I can’t imagine why one wouldn’t just love to have this rose in their garden. It takes so little space, could be used mingling amongst other perennials, and basically is like a petite Souvenir de la Malmaison, which is the most beautiful rose I have ever seen. It’s blooms are the same color and intensely double, quartered look of Malmaison’s (what rose descriptions often call “cabbagey”), and the same rich, dreamy fragrance. They open the same way, slowly, the buds peeling back and the bloom gradually turning into a lush open flower and then gradually browning on the stem. It doesn’t drop its petals. In cooler weather the blooms can last almost two weeks. This gradual revealing of beauty and its elegant fading into old age seems to be so very French.

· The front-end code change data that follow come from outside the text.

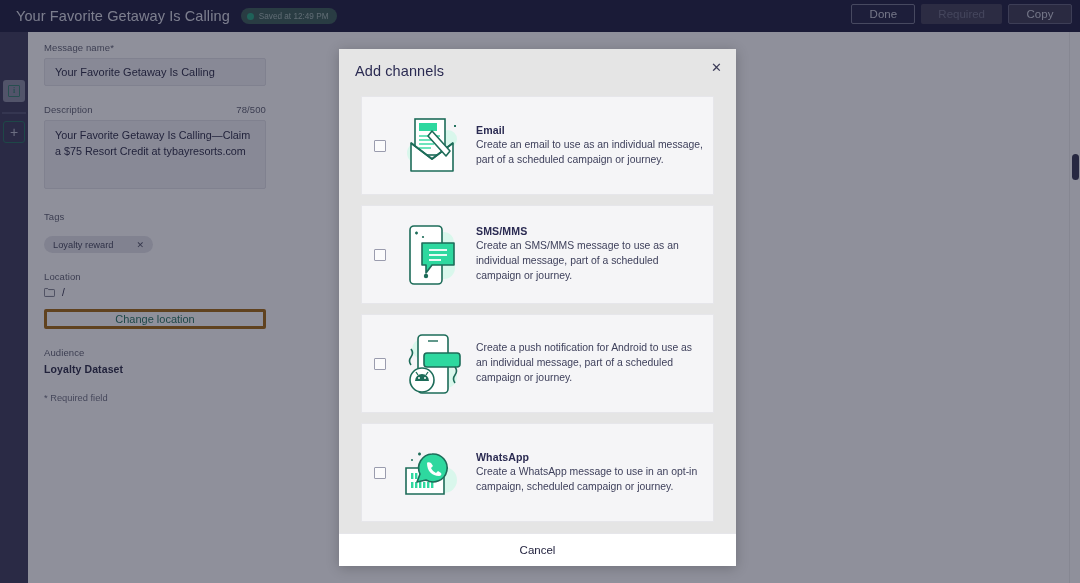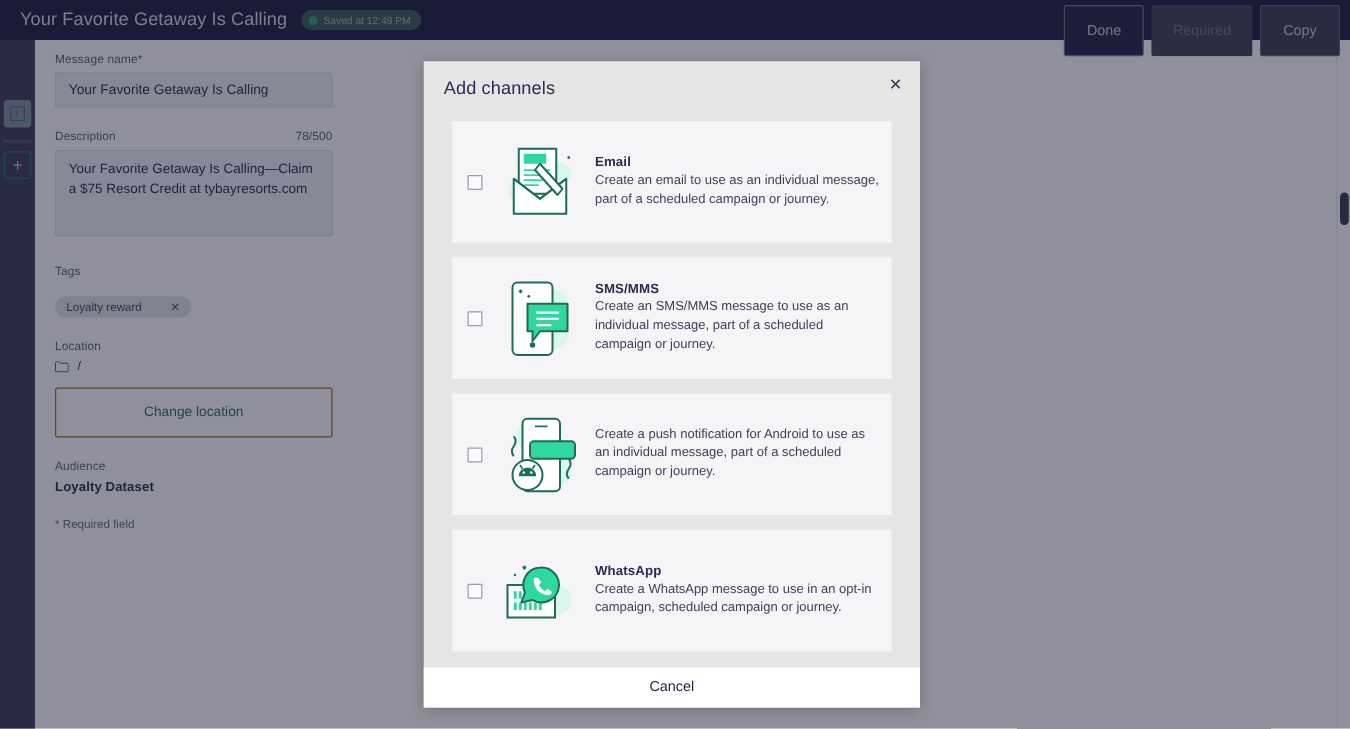--- a/index.html
+++ b/index.html
@@ -49,21 +49,21 @@
   .saved-text {
     color: #9fb5b0;
     font-size: 8.2px;
     white-space: nowrap;
   }
   #topbar .actions {
     position: absolute; right: 8px; top: 4px;
     display: flex; gap: 6px;
   }
   .tb-btn {
-    height: 41px;
+    height: 20px;
     min-width: 64px;
     padding: 0 16px;
     font-size: 11.5px;
     border-radius: 2px;
     display: flex; align-items: center; justify-content: center;
     white-space: nowrap;
   }
   .tb-btn.done    { background: #1b1a3d; color: #c9cbd8; border: 1px solid #6e7089; }
   .tb-btn.publish { background: #38374f; color: #6a6a82; border: 1px solid transparent; }
   .tb-btn.copy    { background: #34334b; color: #c9cbd8; border: 1px solid #5a5b75; }
@@ -168,22 +168,22 @@
     background: #e3e3e9;
     border-radius: 9px;
     font-size: 9.3px;
     color: #3d3f55;
   }
   .chip .x { font-size: 9px; color: #4d4f62; cursor: pointer; }
   .loc-row { display: flex; align-items: center; gap: 7px; margin-bottom: 11px; }
   .folder-ic { width: 11px; height: 9px; flex: 0 0 auto; }
   .loc-path { font-size: 10px; color: #23233f; }
   .change-loc {
-    width: 100%; height: 40px;
-    border: 1px solid #a16207;
+    width: 100%; height: 20px;
+    border: 3px solid #a16207;
     background: #ffffff;
     color: #1d6c59;
     font-size: 11px;
     border-radius: 2px;
     display: flex; align-items: center; justify-content: center;
     font-family: "Liberation Sans", sans-serif;
   }
   .aud-val { font-size: 10.5px; color: #23233f; font-weight: bold; letter-spacing: .1px; }
   .req-note { font-size: 9.3px; color: #6a6c7d; }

It is nearly constantly blooming, unlike Souvenir de la Malmaison, and although in very hot weather the blooms fade fast or it might take a break, as most roses seem to do aorund here, it is by far the healthiest looking of all my roses, in partial shade in summer and although diminutive, providing just one place of green when other roses and plants start shedding their leaves and looking desperate in the ghostly months of late summer.
First planted October 2007.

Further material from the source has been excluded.